Li Z, Yao L, Li J, Zhang W, Wu X, Liu Y, Lin M, Su W, Li Y, Liang D - Int J Nanomedicine (2012)

Bottom Line: In vivo, suture-induced CNV was chosen to evaluate the effect of CNPs on CNV in rats.After treatment with CNPs, the length and area of CNV reduced from 1.16 ± 0.18 mm to 0.49 ± 0.12 mm and from 7.71 ± 0.94 mm(2) to 2.29 ± 0.61 mm(2), respectively.Macrophage infiltration decreased significantly in the CNP-treated corneas.

View Article: PubMed Central - PubMed

Affiliation: State Key Laboratory of Ophthalmology, Zhongshan Ophthalmic Center, Sun Yat-Sen University, Guangzhou, People's Republic of China.

ABSTRACT

Purpose: Celastrol, a traditional Chinese medicine, is widely used in anti-inflammation and anti-angiogenesis research. However, the poor water solubility of celastrol restricts its further application. This paper aims to study the effect of celastrol nanoparticles (CNPs) on corneal neovascularization (CNV) and determine the possible mechanism.

Methods: To improve the hydrophilicity of celastrol, celastrol-loaded poly(ethylene glycol)-block-poly(ɛ-caprolactone) nanopolymeric micelles were developed. The characterization of CNPs was measured by dynamic light scattering and transmission electron microscopy analysis. Celastrol loading content and release were assessed by ultraviolet-visible analysis and high performance liquid chromatography, respectively. In vitro, human umbilical vein endothelial cell proliferation and capillary-like tube formation were assayed. In vivo, suture-induced CNV was chosen to evaluate the effect of CNPs on CNV in rats. Immunohistochemistry for CD68 assessed the macrophage infiltration of the cornea on day 6 after surgery. Real-time quantitative reverse transcription-polymerase chain reaction and enzyme-linked immunosorbent assay were used to evaluate the messenger ribonucleic acid and protein levels, respectively, of vascular endothelial growth factor, matrix metalloproteinase 9, and monocyte chemoattractant protein 1 in the cornea.
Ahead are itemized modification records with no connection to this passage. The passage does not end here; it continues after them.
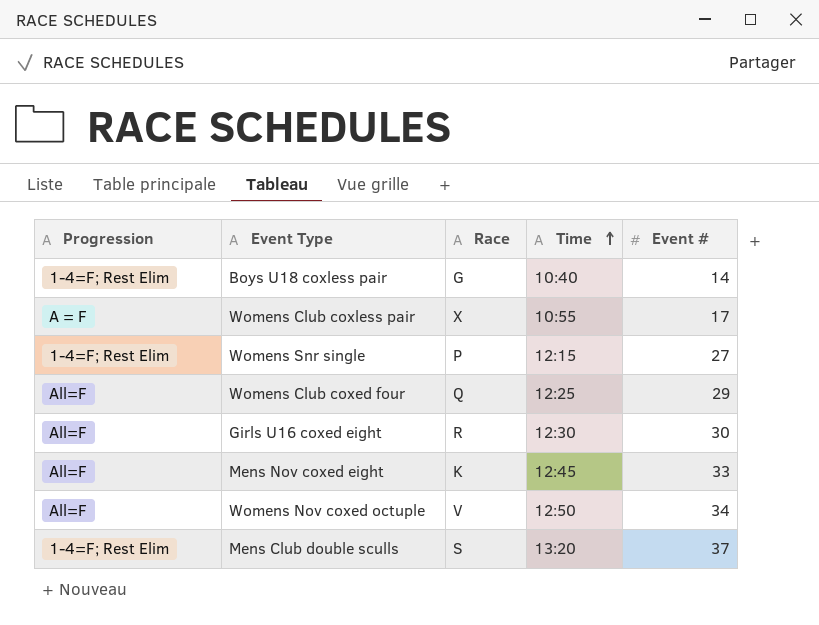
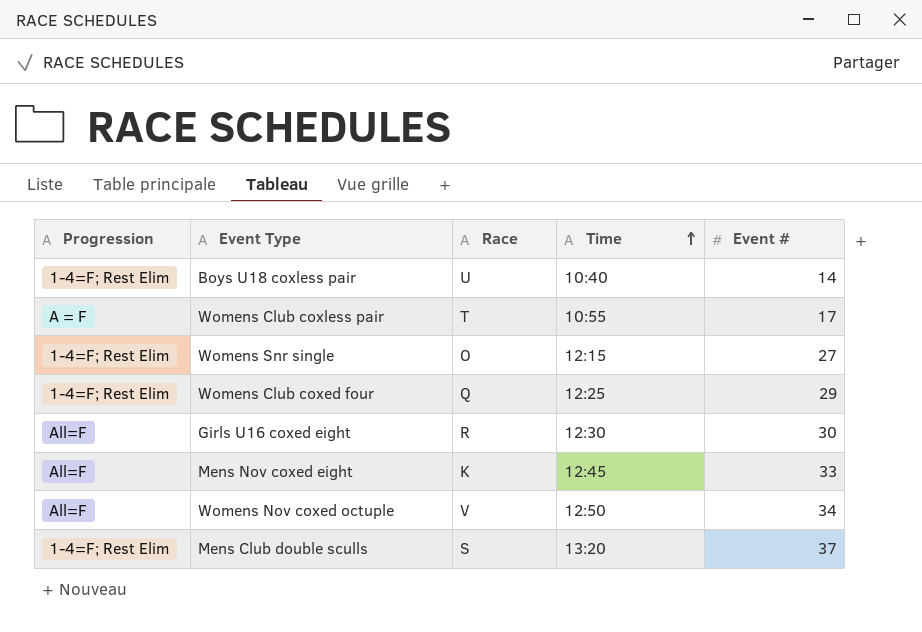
Boys U18 coxless pair | Race: G -> U
Womens Club coxless pair | Race: X -> T
Womens Snr single | Race: P -> O
Womens Club coxed four | Progression: All=F -> 1-4=F; Rest Elim

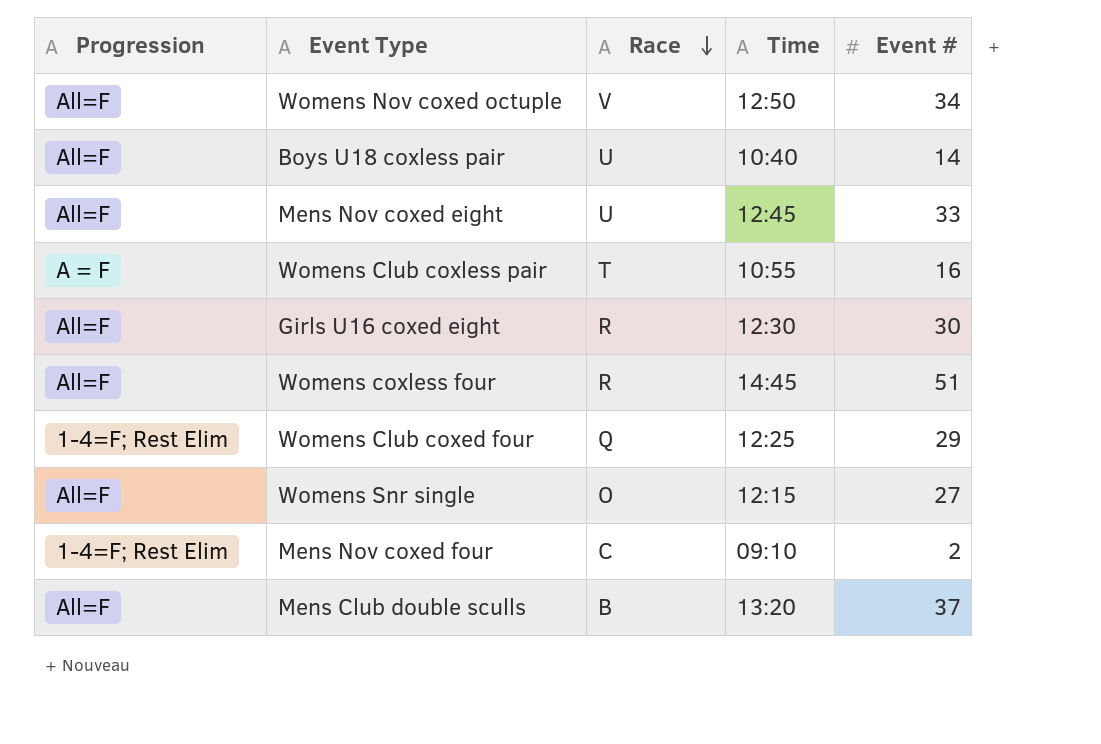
row order: Time ascending -> Race descending
Boys U18 coxless pair | Progression: 1-4=F; Rest Elim -> All=F
Mens Nov coxed eight | Race: K -> U
Womens Club coxless pair | Event #: 17 -> 16
row Womens coxless four: none -> All=F | R | 14:45 | 51
Womens Snr single | Progression: 1-4=F; Rest Elim -> All=F
row Mens Nov coxed four: none -> 1-4=F; Rest Elim | C | 09:10 | 2
Mens Club double sculls | Progression: 1-4=F; Rest Elim -> All=F
Mens Club double sculls | Race: S -> B

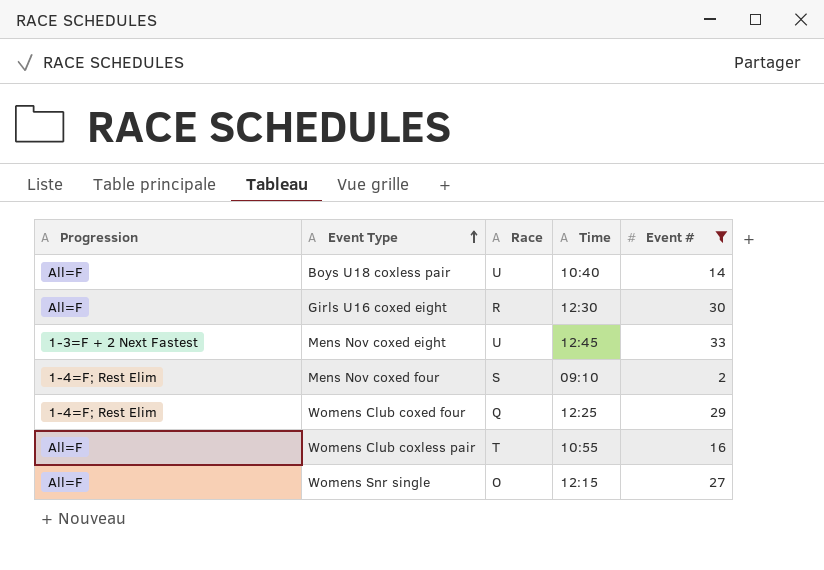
filter: none -> Event # <= 33
row order: Race descending -> Event Type ascending
Mens Nov coxed eight | Progression: All=F -> 1-3=F + 2 Next Fastest
Mens Nov coxed four | Race: C -> S
Womens Club coxless pair | Progression: A = F -> All=F

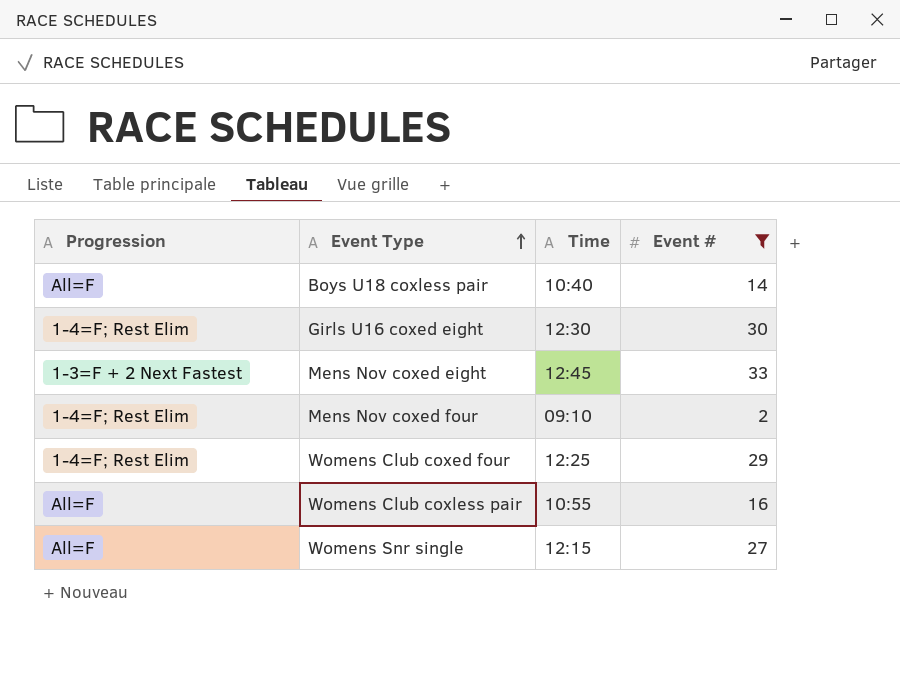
column Race | position: 3 -> none
Girls U16 coxed eight | Progression: All=F -> 1-4=F; Rest Elim

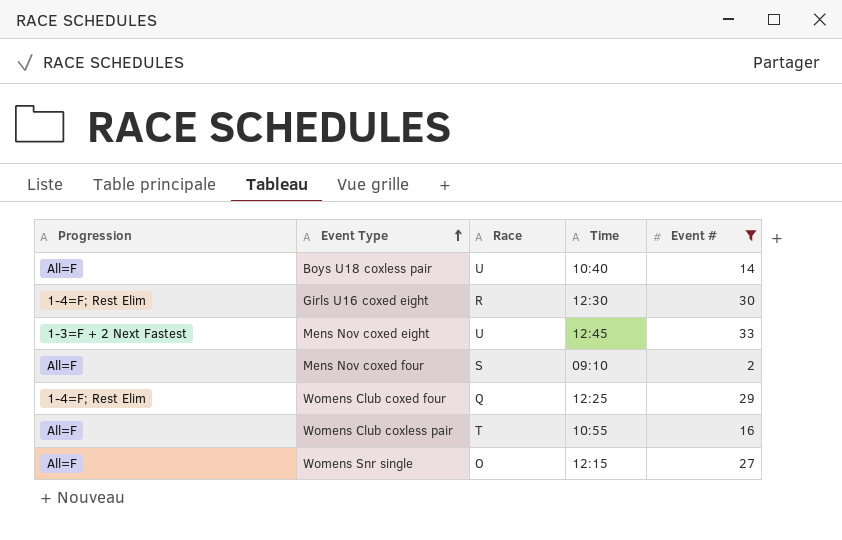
column Race | position: none -> 3
Mens Nov coxed four | Progression: 1-4=F; Rest Elim -> All=F

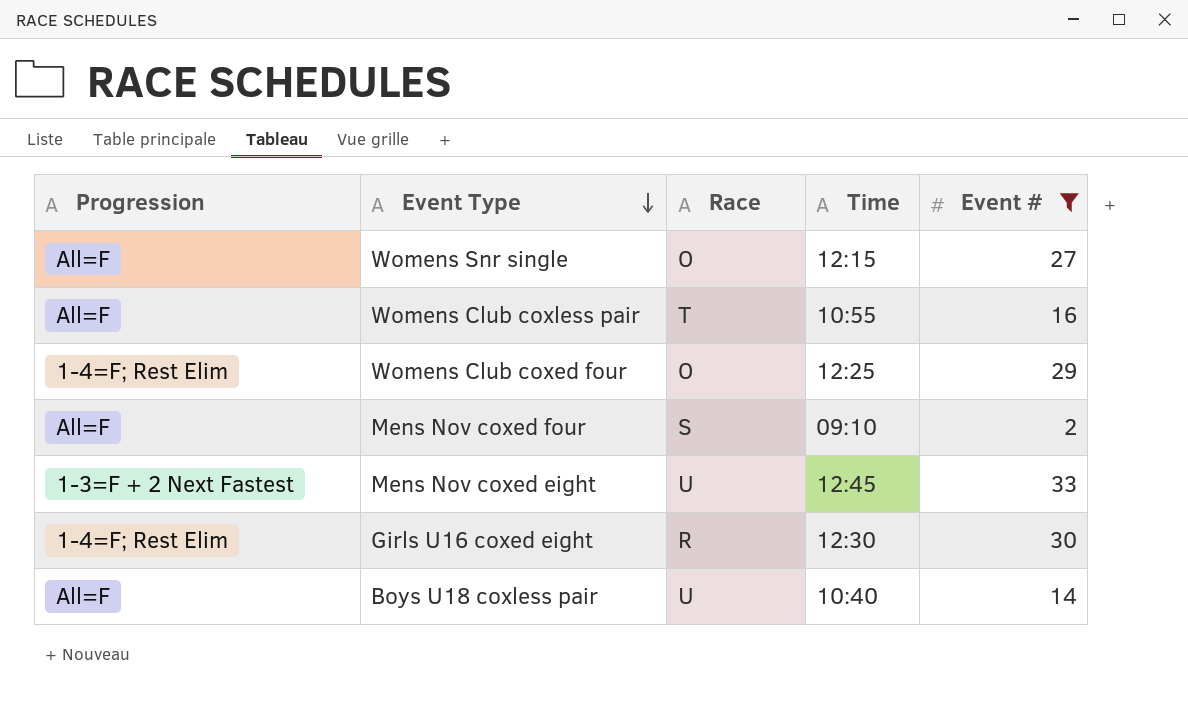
row order: Event Type ascending -> Event Type descending
Womens Club coxed four | Race: Q -> O

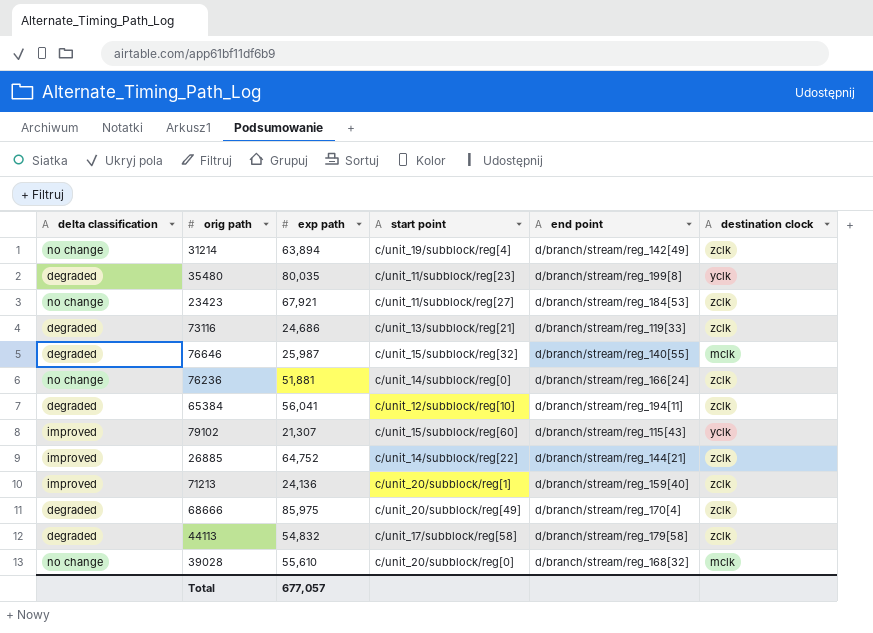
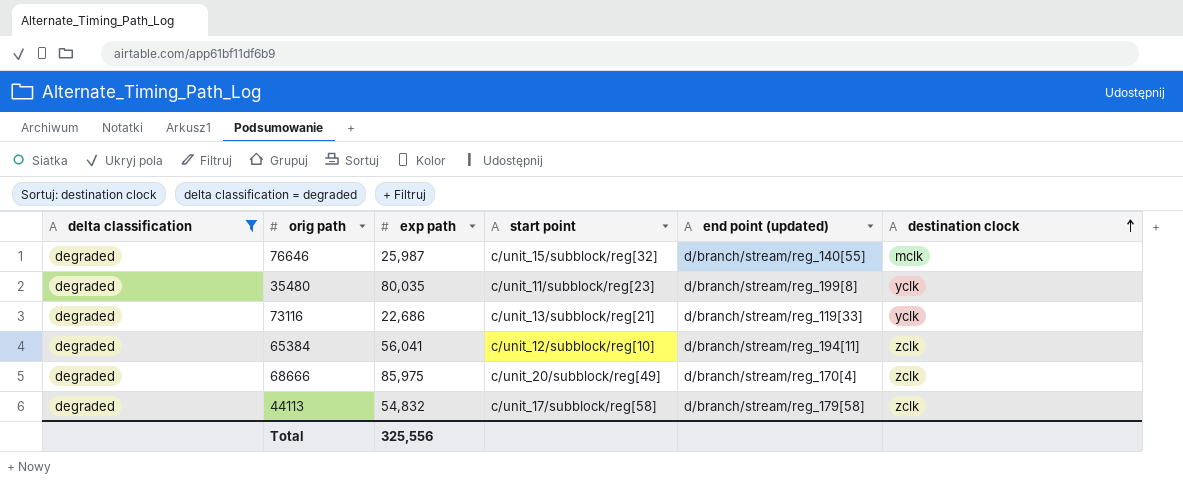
filter: none -> delta classification = degraded
row order: none -> destination clock ascending
column name: end point -> end point (updated)
73116 | exp path: 24,686 -> 22,686
73116 | destination clock: zclk -> yclk
Total | exp path: 677,057 -> 325,556

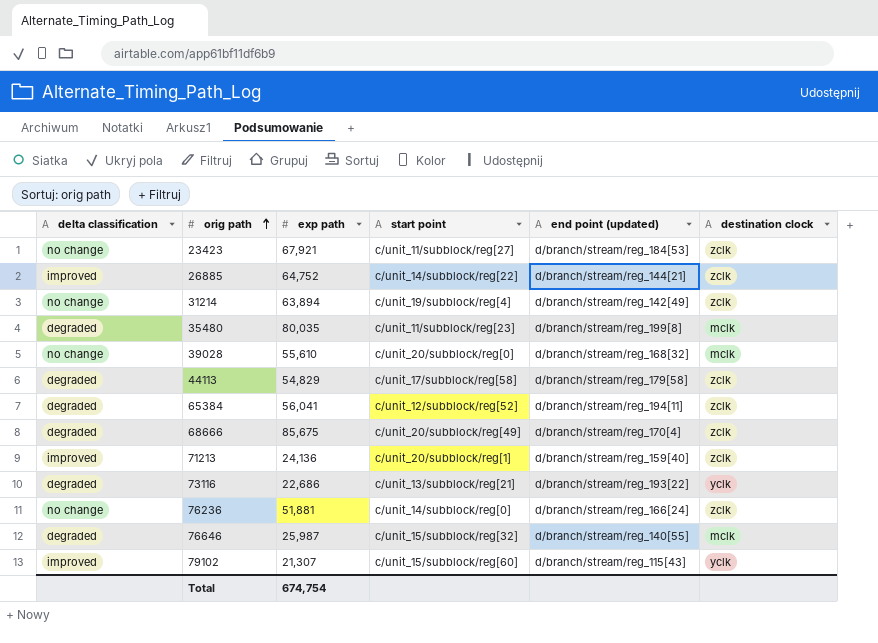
filter: delta classification = degraded -> none
row order: destination clock ascending -> orig path ascending
35480 | destination clock: yclk -> mclk
44113 | exp path: 54,832 -> 54,829
65384 | start point: c/unit_12/subblock/reg[10] -> c/unit_12/subblock/reg[52]
68666 | exp path: 85,975 -> 85,675
73116 | end point (updated): d/branch/stream/reg_119[33] -> d/branch/stream/reg_193[22]
Total | exp path: 325,556 -> 674,754

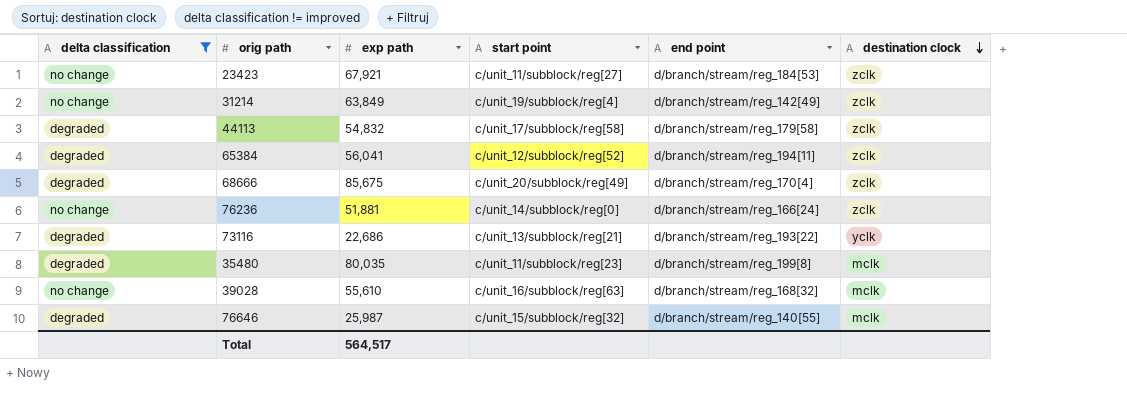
filter: none -> delta classification != improved
row order: orig path ascending -> destination clock descending
column name: end point (updated) -> end point
31214 | exp path: 63,894 -> 63,849
44113 | exp path: 54,829 -> 54,832
39028 | start point: c/unit_20/subblock/reg[0] -> c/unit_16/subblock/reg[63]
Total | exp path: 674,754 -> 564,517

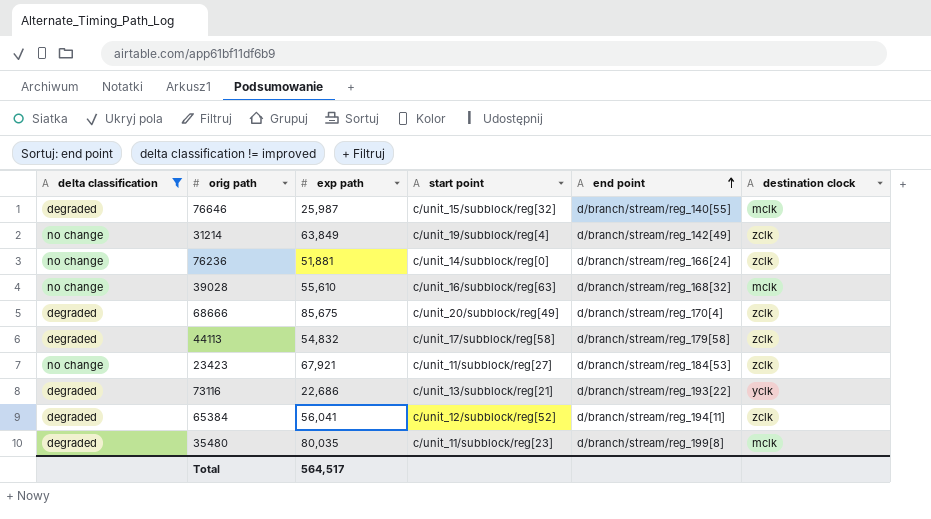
row order: destination clock descending -> end point ascending

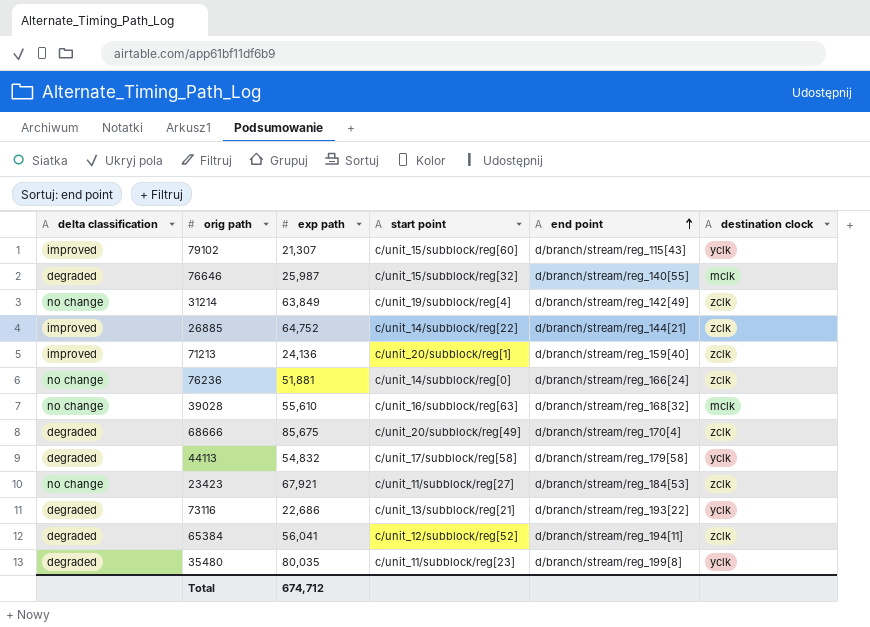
filter: delta classification != improved -> none
44113 | destination clock: zclk -> yclk
35480 | destination clock: mclk -> yclk
Total | exp path: 564,517 -> 674,712

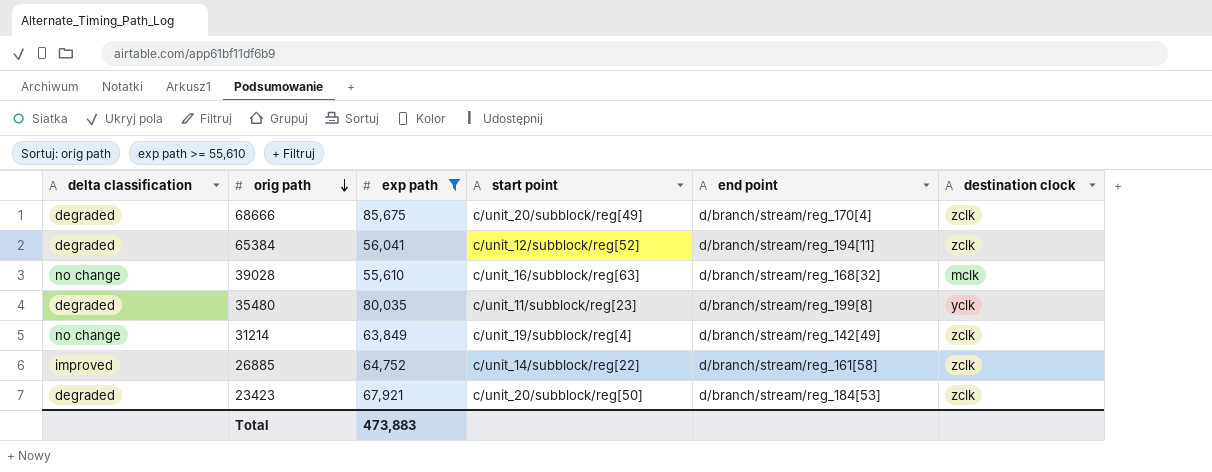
filter: none -> exp path >= 55,610
row order: end point ascending -> orig path descending
26885 | end point: d/branch/stream/reg_144[21] -> d/branch/stream/reg_161[58]
23423 | delta classification: no change -> degraded
23423 | start point: c/unit_11/subblock/reg[27] -> c/unit_20/subblock/reg[50]
Total | exp path: 674,712 -> 473,883

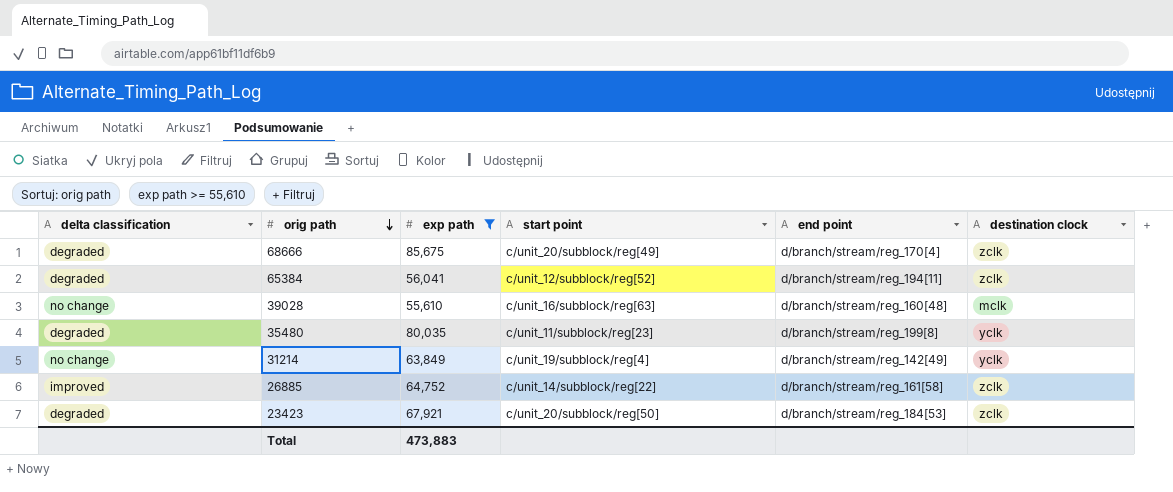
39028 | end point: d/branch/stream/reg_168[32] -> d/branch/stream/reg_160[48]
31214 | destination clock: zclk -> yclk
Results: The mean diameter of CNPs with spherical shape was 48 nm. The celastrol loading content was 7.36%. The release behavior of CNPs in buffered solution (pH 7.4) showed a typical two-phase release profile. CNPs inhibited the proliferation of human umbilical vein endothelial cells in a dose-independent manner and suppressed the capillary structure formation. After treatment with CNPs, the length and area of CNV reduced from 1.16 ± 0.18 mm to 0.49 ± 0.12 mm and from 7.71 ± 0.94 mm(2) to 2.29 ± 0.61 mm(2), respectively. Macrophage infiltration decreased significantly in the CNP-treated corneas. CNPs reduced the expression of vascular endothelial growth factor, matrix metalloproteinase 9, and monocyte chemoattractant protein 1 in the cornea on day 6 after suturing.

Conclusion: CNPs significantly inhibited suture-induced CNV by suppressing macrophage infiltration and the expression of vascular endothelial growth factor and matrix metalloproteinase 9 in the rat cornea.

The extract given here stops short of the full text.